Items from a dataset
━━━━━━━━━━
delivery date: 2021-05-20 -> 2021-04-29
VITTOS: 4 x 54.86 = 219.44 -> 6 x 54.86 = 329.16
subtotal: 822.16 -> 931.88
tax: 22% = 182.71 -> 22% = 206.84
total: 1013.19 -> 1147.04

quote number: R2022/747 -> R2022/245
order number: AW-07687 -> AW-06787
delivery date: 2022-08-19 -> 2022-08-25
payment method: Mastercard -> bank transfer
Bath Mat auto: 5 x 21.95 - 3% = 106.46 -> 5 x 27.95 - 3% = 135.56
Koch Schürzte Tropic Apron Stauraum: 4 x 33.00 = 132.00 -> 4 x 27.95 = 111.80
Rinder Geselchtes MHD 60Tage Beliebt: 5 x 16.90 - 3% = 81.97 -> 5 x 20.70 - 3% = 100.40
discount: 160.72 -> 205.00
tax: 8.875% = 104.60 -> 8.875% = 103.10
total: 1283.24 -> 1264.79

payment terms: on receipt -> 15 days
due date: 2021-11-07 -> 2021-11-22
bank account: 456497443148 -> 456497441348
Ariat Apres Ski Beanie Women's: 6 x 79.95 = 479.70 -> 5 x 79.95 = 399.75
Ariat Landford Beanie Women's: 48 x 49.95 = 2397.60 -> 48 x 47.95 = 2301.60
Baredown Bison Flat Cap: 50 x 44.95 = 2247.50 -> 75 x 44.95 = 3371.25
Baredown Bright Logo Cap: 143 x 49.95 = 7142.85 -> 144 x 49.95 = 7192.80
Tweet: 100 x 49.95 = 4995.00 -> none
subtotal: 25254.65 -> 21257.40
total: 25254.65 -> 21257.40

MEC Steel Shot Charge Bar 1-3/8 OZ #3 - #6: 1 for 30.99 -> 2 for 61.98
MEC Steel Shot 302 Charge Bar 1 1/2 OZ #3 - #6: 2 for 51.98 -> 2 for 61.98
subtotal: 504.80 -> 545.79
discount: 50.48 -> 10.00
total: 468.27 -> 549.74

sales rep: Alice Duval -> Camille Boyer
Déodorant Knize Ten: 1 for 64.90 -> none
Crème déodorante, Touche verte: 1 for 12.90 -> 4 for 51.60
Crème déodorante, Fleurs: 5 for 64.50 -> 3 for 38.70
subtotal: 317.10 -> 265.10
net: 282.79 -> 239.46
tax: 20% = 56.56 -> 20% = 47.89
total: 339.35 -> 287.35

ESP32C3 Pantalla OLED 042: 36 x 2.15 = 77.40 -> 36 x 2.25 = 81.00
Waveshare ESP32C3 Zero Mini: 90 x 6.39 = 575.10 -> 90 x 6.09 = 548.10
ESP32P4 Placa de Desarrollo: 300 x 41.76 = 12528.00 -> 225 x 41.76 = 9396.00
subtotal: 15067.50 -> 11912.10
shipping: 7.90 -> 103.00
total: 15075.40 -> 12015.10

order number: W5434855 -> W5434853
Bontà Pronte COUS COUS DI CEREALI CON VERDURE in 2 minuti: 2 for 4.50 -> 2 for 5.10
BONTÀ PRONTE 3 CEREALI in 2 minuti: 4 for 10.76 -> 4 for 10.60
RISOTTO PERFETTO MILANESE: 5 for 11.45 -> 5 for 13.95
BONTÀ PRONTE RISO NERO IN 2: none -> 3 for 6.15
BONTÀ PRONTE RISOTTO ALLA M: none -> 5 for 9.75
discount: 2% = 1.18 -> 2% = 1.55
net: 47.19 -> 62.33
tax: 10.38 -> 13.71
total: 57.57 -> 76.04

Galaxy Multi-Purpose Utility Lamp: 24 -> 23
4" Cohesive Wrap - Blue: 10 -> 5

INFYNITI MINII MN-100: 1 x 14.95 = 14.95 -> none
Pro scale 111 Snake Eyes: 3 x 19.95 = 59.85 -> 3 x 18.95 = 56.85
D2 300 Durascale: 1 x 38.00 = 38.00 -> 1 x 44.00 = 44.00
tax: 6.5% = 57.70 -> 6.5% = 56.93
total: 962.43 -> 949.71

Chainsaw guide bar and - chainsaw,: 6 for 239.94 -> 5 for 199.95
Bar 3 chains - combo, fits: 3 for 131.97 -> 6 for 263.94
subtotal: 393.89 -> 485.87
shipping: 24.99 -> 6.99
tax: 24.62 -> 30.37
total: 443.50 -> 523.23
━━━━━━━━━━
### Work to be completed
Set down, word for word, each line from the top of the records above through the line with "order number: AW-07687 -> AW-06787".

### Response area
delivery date: 2021-05-20 -> 2021-04-29
VITTOS: 4 x 54.86 = 219.44 -> 6 x 54.86 = 329.16
subtotal: 822.16 -> 931.88
tax: 22% = 182.71 -> 22% = 206.84
total: 1013.19 -> 1147.04

quote number: R2022/747 -> R2022/245
order number: AW-07687 -> AW-06787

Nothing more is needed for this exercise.